**Task brief:** Retype every entry word for word. Omit the pictures.

━━━━━━

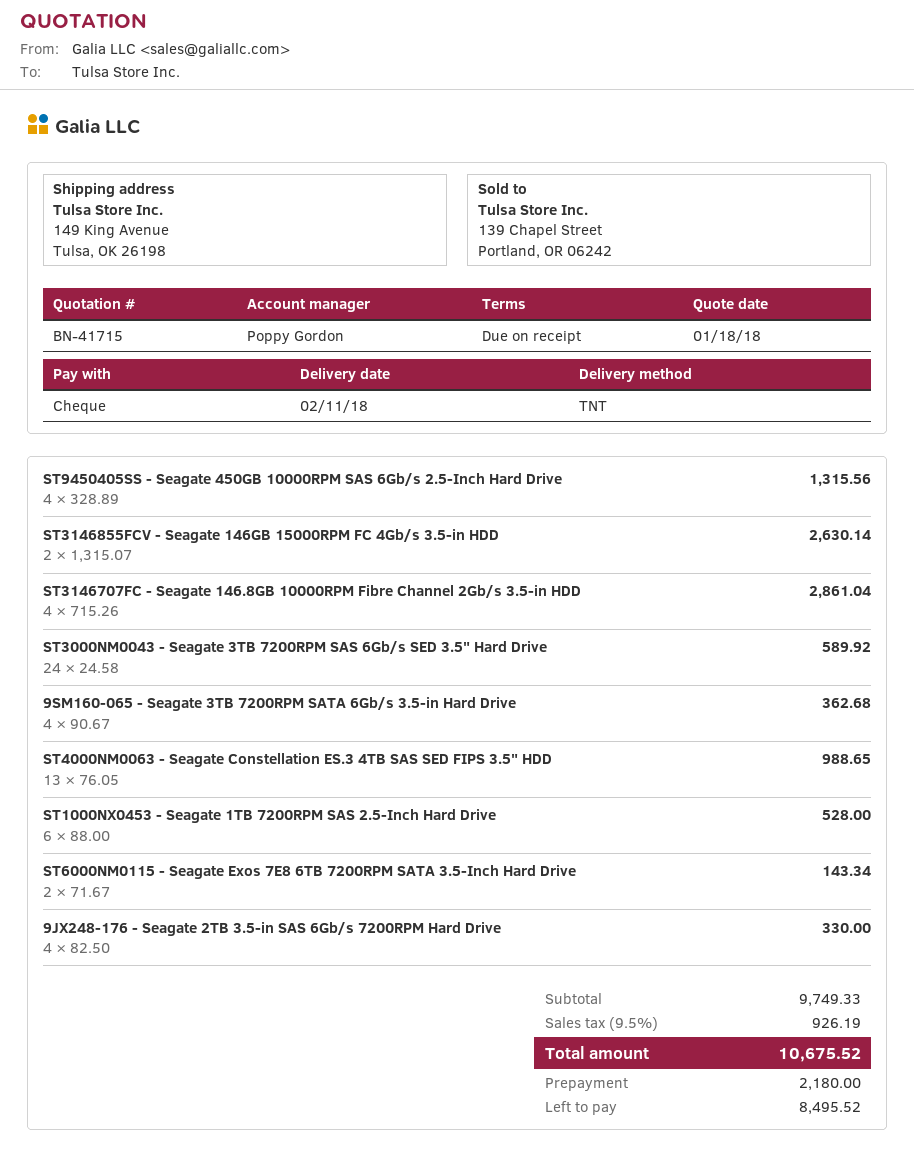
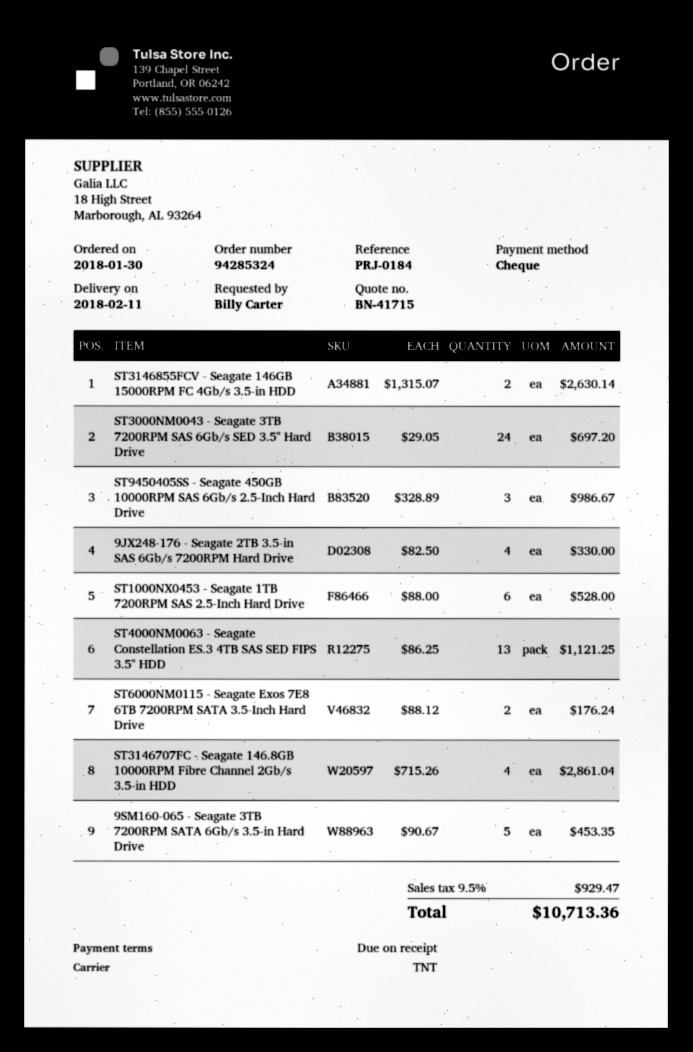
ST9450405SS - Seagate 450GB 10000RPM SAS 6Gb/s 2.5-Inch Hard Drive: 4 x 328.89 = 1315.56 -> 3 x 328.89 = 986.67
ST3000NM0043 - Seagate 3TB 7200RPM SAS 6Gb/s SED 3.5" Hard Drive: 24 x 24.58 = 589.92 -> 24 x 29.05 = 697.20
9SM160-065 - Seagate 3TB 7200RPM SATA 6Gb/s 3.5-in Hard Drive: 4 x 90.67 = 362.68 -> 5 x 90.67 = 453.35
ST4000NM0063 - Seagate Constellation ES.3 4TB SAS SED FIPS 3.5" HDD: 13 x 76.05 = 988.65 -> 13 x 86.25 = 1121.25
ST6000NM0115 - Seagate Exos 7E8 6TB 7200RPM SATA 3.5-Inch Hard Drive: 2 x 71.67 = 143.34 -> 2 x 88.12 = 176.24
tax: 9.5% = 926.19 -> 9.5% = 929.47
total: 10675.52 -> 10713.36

━━━━━━

**Answer space:**
ST9450405SS - Seagate 450GB 10000RPM SAS 6Gb/s 2.5-Inch Hard Drive: 4 x 328.89 = 1315.56 -> 3 x 328.89 = 986.67
ST3000NM0043 - Seagate 3TB 7200RPM SAS 6Gb/s SED 3.5" Hard Drive: 24 x 24.58 = 589.92 -> 24 x 29.05 = 697.20
9SM160-065 - Seagate 3TB 7200RPM SATA 6Gb/s 3.5-in Hard Drive: 4 x 90.67 = 362.68 -> 5 x 90.67 = 453.35
ST4000NM0063 - Seagate Constellation ES.3 4TB SAS SED FIPS 3.5" HDD: 13 x 76.05 = 988.65 -> 13 x 86.25 = 1121.25
ST6000NM0115 - Seagate Exos 7E8 6TB 7200RPM SATA 3.5-Inch Hard Drive: 2 x 71.67 = 143.34 -> 2 x 88.12 = 176.24
tax: 9.5% = 926.19 -> 9.5% = 929.47
total: 10675.52 -> 10713.36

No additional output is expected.